▶ **What you have to do**:
Print every record word for word.

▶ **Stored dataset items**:
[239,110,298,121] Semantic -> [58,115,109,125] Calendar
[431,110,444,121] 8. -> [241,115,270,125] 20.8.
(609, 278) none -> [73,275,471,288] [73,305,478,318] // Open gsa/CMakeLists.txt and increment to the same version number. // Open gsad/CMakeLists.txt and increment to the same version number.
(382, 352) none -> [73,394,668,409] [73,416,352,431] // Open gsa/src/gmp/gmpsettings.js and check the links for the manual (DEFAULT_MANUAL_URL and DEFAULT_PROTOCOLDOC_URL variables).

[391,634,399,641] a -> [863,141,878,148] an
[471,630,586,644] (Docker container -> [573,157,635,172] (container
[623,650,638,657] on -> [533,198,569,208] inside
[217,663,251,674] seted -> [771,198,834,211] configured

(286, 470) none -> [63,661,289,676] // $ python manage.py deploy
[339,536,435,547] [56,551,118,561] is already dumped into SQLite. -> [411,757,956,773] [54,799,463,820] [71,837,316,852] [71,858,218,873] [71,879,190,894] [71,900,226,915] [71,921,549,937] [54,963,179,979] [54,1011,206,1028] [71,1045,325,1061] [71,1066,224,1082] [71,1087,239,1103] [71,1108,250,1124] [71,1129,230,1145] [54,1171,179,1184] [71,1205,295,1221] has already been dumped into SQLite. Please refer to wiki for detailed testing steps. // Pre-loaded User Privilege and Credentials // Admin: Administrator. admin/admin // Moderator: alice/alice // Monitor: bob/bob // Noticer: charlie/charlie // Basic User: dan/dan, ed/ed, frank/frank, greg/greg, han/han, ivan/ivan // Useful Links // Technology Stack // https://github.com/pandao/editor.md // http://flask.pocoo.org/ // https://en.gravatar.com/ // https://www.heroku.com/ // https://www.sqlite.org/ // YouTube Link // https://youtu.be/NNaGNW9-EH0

▶ **Answer to this task**:
[239,110,298,121] Semantic -> [58,115,109,125] Calendar
[431,110,444,121] 8. -> [241,115,270,125] 20.8.
(609, 278) none -> [73,275,471,288] [73,305,478,318] // Open gsa/CMakeLists.txt and increment to the same version number. // Open gsad/CMakeLists.txt and increment to the same version number.
(382, 352) none -> [73,394,668,409] [73,416,352,431] // Open gsa/src/gmp/gmpsettings.js and check the links for the manual (DEFAULT_MANUAL_URL and DEFAULT_PROTOCOLDOC_URL variables).

[391,634,399,641] a -> [863,141,878,148] an
[471,630,586,644] (Docker container -> [573,157,635,172] (container
[623,650,638,657] on -> [533,198,569,208] inside
[217,663,251,674] seted -> [771,198,834,211] configured

(286, 470) none -> [63,661,289,676] // $ python manage.py deploy
[339,536,435,547] [56,551,118,561] is already dumped into SQLite. -> [411,757,956,773] [54,799,463,820] [71,837,316,852] [71,858,218,873] [71,879,190,894] [71,900,226,915] [71,921,549,937] [54,963,179,979] [54,1011,206,1028] [71,1045,325,1061] [71,1066,224,1082] [71,1087,239,1103] [71,1108,250,1124] [71,1129,230,1145] [54,1171,179,1184] [71,1205,295,1221] has already been dumped into SQLite. Please refer to wiki for detailed testing steps. // Pre-loaded User Privilege and Credentials // Admin: Administrator. admin/admin // Moderator: alice/alice // Monitor: bob/bob // Noticer: charlie/charlie // Basic User: dan/dan, ed/ed, frank/frank, greg/greg, han/han, ivan/ivan // Useful Links // Technology Stack // https://github.com/pandao/editor.md // http://flask.pocoo.org/ // https://en.gravatar.com/ // https://www.heroku.com/ // https://www.sqlite.org/ // YouTube Link // https://youtu.be/NNaGNW9-EH0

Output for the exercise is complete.